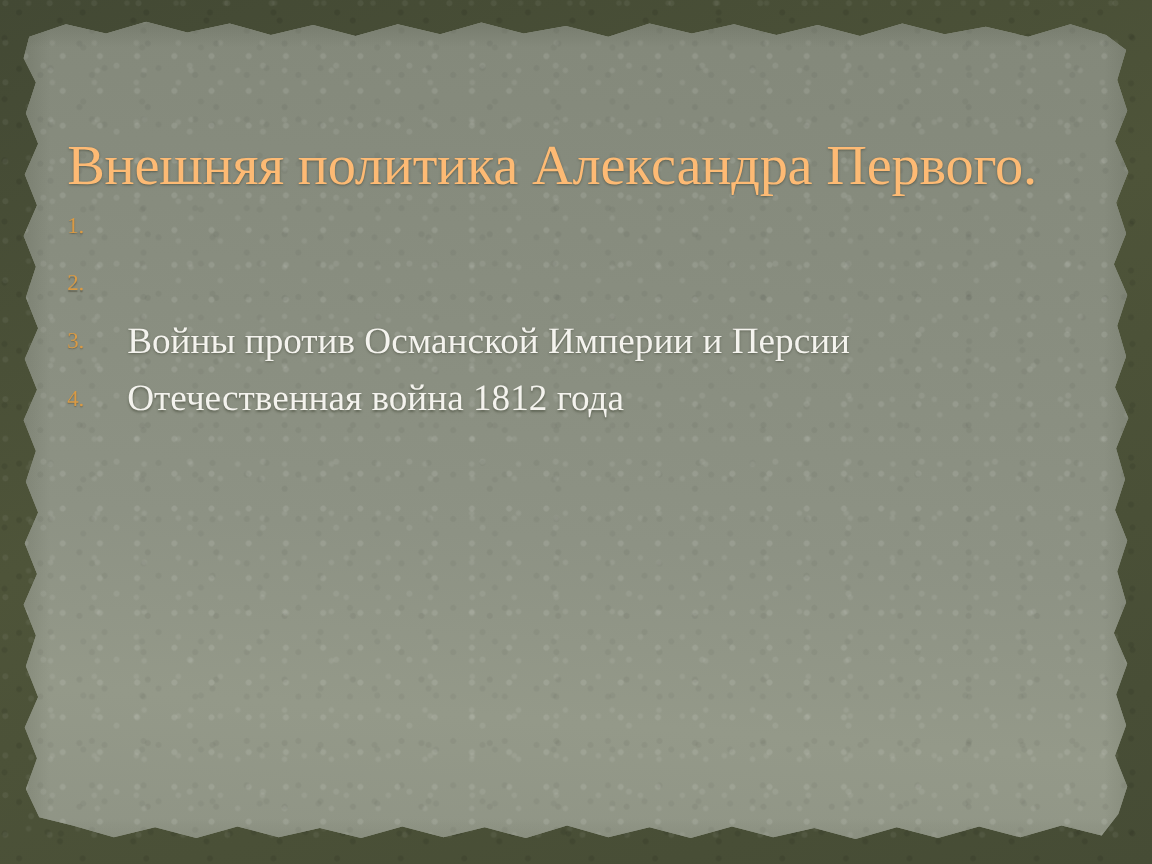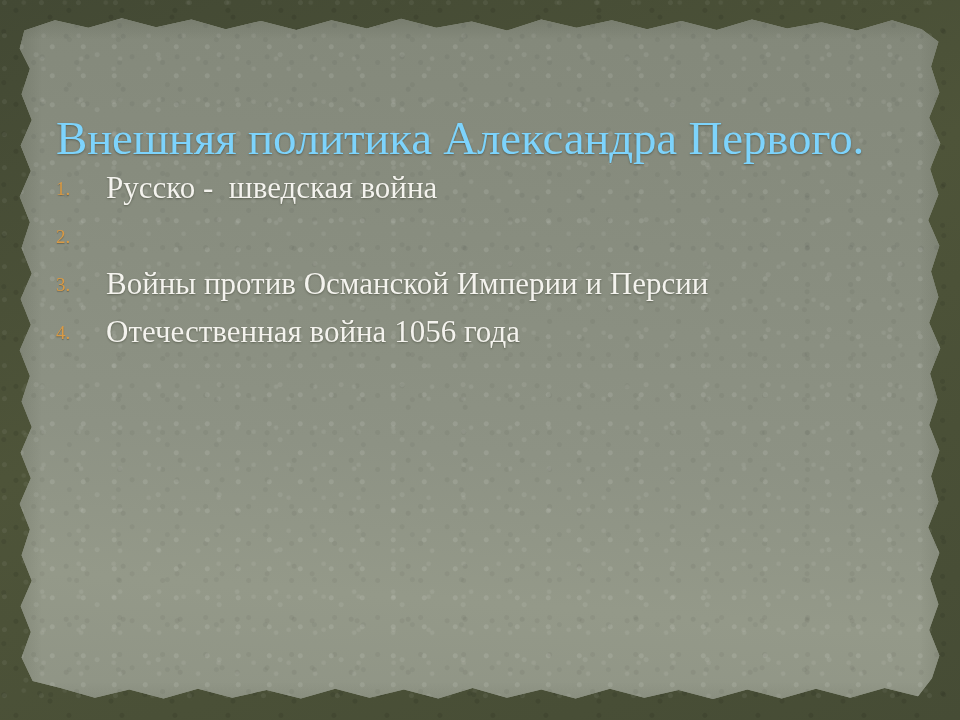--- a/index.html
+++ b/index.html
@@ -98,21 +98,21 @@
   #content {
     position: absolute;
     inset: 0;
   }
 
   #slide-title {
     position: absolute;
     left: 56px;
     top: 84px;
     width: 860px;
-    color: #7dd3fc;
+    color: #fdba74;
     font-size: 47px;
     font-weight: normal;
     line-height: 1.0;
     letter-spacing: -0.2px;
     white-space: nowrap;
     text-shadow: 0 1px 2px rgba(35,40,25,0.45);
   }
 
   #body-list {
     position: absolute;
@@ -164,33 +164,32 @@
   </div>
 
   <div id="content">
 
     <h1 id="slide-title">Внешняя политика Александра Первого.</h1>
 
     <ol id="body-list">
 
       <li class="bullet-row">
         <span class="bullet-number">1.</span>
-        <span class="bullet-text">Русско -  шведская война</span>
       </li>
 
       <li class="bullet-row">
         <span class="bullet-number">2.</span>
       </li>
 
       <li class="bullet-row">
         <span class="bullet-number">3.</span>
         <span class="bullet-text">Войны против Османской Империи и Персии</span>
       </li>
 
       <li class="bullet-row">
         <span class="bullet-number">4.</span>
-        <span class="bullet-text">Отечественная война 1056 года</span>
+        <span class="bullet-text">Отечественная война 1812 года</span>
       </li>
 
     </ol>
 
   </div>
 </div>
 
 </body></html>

○ ○ ○ ○ ○

## Problem requirements:
Find the line that contains "font-size: 47px;". Copy it and every line after it to the end of the records, exactly, and nothing more.

## Result:
     font-size: 47px;
     font-weight: normal;
     line-height: 1.0;
     letter-spacing: -0.2px;
     white-space: nowrap;
     text-shadow: 0 1px 2px rgba(35,40,25,0.45);
   }
 
   #body-list {
     position: absolute;
@@ -164,33 +164,32 @@
   </div>
 
   <div id="content">
 
     <h1 id="slide-title">Внешняя политика Александра Первого.</h1>
 
     <ol id="body-list">
 
       <li class="bullet-row">
         <span class="bullet-number">1.</span>
-        <span class="bullet-text">Русско -  шведская война</span>
       </li>
 
       <li class="bullet-row">
         <span class="bullet-number">2.</span>
       </li>
 
       <li class="bullet-row">
         <span class="bullet-number">3.</span>
         <span class="bullet-text">Войны против Османской Империи и Персии</span>
       </li>
 
       <li class="bullet-row">
         <span class="bullet-number">4.</span>
-        <span class="bullet-text">Отечественная война 1056 года</span>
+        <span class="bullet-text">Отечественная война 1812 года</span>
       </li>
 
     </ol>
 
   </div>
 </div>
 
 </body></html>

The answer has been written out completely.